Jökulsárlón, Iceland
GPS Coordinates: 64°04′N 16°12′W
Drive east along Iceland’s southern coastline and it’s easy to get wonder fatigue. Leaving the area around Reykjavik –home to the majority of the country’s population of just 323,002 people – you soon find yourself in a surreal landscape, or rather a succession of them, as you venture further into the wild. Vast mossy boulder fields give way to steaming sulphur rivers, glaciers reach up to meet icecaps that stretch beyond comprehension, waterfalls pour down from the basalt hills (or often get blown right back up into the sky by the coastal winds), craggy islands float in the distance offshore, black sand beaches stretch to the horizon and all the while the sun and rain and clouds create an ever-changing palette of light. After a while, you even stop pausing for rainbows.

Forge on east, through the vast, empty landscape known as Skeiðarársandur – where the interaction of volcanic eruptions and melting glaciers periodically unleashes devastating torrents that sweep the land clear – and you come to a place where the flow of ice is much more sedate. Travel beyond the towering Hvannadalshnjúkur (a pyramidal peak on the crater rim of the Öræfajökull volcano that forms Iceland’s highest point) and you come at last to Jökulsárlón, where the ice meets the sea.

What on Earth?
At the Jökulsárlón lagoon, on the edge of Vatnajökull National Park, the Breiðamerkurjökull glacier once reached all the way to the ocean. Flowing down over the decades from the great ice cap at Vatnajökull, this vast white conveyor belt now ends about 6km inland. Towering 100ft chunks of ice regularly come loose or ‘calve’ away from the face, crashing into the water. Deep below, carved out by the glacier, the rocks have been eroded away below sea level – creating Iceland’s deepest lake.
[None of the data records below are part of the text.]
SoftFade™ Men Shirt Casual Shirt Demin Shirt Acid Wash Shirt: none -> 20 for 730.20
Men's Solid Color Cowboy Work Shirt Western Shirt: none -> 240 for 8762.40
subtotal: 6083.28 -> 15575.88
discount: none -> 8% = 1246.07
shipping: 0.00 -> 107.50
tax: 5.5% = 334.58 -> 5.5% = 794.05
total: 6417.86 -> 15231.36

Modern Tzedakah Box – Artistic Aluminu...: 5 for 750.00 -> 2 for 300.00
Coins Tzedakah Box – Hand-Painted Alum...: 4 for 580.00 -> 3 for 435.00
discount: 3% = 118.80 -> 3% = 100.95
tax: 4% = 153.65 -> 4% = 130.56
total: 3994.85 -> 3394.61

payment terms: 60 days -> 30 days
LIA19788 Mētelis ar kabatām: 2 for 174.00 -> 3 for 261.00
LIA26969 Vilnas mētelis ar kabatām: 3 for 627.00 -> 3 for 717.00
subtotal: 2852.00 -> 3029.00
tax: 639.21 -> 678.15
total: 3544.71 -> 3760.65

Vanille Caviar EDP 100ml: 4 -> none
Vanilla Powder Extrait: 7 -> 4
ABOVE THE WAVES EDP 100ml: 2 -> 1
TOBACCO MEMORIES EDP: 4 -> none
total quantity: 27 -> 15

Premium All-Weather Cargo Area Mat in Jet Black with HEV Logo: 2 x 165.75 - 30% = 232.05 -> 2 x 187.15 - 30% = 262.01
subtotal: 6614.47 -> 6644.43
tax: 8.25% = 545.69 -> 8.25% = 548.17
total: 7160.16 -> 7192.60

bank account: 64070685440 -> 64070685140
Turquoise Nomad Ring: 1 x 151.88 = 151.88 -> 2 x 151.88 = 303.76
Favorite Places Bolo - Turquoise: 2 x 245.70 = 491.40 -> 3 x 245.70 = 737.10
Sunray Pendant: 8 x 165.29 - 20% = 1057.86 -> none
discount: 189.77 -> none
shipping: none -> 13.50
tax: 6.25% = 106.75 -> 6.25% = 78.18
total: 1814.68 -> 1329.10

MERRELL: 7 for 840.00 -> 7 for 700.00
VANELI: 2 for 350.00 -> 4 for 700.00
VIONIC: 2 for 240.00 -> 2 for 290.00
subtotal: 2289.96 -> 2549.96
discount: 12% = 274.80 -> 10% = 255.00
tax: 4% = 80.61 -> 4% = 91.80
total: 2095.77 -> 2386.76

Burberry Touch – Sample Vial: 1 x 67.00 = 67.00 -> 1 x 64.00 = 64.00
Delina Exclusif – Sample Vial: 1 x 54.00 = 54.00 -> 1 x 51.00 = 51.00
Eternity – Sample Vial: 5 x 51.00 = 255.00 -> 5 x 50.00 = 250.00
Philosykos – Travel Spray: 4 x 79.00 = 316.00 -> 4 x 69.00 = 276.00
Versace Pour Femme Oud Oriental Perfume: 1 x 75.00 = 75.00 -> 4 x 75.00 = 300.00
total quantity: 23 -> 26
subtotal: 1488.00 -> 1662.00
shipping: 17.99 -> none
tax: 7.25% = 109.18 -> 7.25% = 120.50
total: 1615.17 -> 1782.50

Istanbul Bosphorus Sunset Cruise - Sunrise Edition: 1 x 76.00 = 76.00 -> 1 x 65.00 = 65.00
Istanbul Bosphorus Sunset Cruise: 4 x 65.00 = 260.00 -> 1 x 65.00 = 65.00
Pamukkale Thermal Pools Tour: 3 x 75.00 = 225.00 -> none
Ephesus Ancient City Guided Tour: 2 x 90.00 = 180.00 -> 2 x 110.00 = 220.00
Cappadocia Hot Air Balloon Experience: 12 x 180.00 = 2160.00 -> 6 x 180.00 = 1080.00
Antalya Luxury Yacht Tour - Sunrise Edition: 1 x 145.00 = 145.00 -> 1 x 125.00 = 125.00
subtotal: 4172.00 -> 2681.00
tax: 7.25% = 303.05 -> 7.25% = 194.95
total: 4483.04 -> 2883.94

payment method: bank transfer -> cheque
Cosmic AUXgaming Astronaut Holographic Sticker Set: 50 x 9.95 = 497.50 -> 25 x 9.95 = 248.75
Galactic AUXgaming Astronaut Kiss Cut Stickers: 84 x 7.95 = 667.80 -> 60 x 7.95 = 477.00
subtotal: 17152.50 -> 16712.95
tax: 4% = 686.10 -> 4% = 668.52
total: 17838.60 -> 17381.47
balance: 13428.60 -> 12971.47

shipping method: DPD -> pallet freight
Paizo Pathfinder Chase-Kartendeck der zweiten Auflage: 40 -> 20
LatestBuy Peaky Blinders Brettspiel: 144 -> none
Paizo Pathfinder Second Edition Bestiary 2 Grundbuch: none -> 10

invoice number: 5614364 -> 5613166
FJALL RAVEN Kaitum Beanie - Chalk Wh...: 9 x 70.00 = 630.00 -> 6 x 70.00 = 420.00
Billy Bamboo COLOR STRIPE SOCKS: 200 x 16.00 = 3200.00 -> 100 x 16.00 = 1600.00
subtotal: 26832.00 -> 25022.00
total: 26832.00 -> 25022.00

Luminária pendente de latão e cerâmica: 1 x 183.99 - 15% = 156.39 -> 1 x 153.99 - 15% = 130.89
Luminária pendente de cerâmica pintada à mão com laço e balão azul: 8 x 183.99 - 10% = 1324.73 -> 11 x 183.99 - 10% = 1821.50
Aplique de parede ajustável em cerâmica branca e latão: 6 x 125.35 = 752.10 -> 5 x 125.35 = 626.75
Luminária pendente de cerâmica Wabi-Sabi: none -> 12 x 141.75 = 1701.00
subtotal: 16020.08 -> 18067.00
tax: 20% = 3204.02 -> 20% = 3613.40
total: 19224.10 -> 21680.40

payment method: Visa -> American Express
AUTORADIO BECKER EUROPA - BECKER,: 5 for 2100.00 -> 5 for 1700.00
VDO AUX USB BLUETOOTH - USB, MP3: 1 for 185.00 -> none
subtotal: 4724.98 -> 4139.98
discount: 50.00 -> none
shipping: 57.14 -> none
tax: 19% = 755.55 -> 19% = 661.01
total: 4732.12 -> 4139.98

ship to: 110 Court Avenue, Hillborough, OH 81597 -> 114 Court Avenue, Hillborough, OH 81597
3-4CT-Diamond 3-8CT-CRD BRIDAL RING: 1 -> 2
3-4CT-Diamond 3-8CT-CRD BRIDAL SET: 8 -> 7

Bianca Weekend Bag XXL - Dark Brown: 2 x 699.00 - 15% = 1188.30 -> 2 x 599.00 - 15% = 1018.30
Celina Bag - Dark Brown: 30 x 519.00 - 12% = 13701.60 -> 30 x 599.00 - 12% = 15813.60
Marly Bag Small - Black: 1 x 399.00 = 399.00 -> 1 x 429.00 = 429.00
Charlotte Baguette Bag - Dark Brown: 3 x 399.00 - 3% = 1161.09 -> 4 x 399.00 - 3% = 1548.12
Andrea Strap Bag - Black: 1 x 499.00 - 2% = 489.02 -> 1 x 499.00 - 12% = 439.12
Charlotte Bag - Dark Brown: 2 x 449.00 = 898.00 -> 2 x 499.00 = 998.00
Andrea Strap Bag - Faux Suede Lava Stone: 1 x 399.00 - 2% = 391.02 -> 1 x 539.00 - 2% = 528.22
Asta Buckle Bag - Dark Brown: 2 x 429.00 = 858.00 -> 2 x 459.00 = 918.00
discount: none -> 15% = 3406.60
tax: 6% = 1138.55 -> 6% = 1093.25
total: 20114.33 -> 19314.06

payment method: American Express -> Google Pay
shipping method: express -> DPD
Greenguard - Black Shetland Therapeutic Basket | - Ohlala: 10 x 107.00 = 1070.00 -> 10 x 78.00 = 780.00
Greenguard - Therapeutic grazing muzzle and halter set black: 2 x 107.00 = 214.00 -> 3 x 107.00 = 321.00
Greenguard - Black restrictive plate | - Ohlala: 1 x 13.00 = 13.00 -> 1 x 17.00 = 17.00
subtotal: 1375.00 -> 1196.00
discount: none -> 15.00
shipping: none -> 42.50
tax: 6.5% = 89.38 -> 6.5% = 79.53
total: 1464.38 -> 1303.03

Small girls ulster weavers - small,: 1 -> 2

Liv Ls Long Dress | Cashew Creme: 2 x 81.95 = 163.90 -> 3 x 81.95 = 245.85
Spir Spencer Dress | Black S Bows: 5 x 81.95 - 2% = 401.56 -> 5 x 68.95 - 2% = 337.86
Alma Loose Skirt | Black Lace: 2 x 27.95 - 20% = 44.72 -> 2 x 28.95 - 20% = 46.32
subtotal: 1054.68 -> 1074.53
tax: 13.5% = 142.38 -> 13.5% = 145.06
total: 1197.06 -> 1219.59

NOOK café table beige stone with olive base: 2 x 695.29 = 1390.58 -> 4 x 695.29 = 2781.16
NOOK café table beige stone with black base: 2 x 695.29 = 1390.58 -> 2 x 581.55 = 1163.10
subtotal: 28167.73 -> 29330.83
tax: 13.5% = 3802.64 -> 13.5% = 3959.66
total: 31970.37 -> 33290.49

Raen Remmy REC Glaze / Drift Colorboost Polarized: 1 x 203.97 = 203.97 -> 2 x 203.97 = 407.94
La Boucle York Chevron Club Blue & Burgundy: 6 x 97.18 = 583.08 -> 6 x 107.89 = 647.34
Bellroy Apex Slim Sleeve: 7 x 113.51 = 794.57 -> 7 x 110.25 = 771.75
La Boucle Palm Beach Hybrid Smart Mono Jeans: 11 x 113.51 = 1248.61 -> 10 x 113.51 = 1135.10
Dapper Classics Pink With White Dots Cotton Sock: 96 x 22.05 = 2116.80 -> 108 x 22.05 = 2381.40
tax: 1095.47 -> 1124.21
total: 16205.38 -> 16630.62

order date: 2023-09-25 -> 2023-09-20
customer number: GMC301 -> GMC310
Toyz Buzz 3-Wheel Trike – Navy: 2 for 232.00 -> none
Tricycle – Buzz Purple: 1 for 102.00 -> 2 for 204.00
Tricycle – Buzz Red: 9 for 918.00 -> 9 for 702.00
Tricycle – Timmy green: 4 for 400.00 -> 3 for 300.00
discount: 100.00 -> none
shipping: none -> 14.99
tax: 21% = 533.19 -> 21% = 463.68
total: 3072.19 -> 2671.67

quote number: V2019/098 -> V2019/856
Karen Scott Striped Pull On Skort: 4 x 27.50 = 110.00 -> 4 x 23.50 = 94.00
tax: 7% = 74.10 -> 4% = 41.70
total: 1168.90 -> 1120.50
As the glacier slowly recedes, it’s leaving behind a wilderness of icebergs of varying sizes, colours, shapes and transparencies. Some are streaked with black volcanic ash while others are pure blue. Many are see-through while others look like lumps of snow. The smaller pieces flow down through an outlet to the sea and wash up as surrealist art on the black sand beach, while others are so big it’s hard to imagine them ever shifting. Amid the silence and the occasional sound of cracking ice, seals dart amongst the floating ice blocks while seabirds wheel overhead.

How on Earth?
Getting to Jökulsárlón is an easy, if long, journey from Reykjavík – just take Route 1 east and you can’t miss it. Excursions around the lagoon are available in amphibious buses or faster zodiac boats, and you can also explore the glacier itself. As with many sights in Iceland, having the place to yourself is easy: head there at sunrise or sunset, stay over or simply just take a walk along a shoreline a little (be wary of quicksand and the freezing water) and you’ll soon leave the real world behind.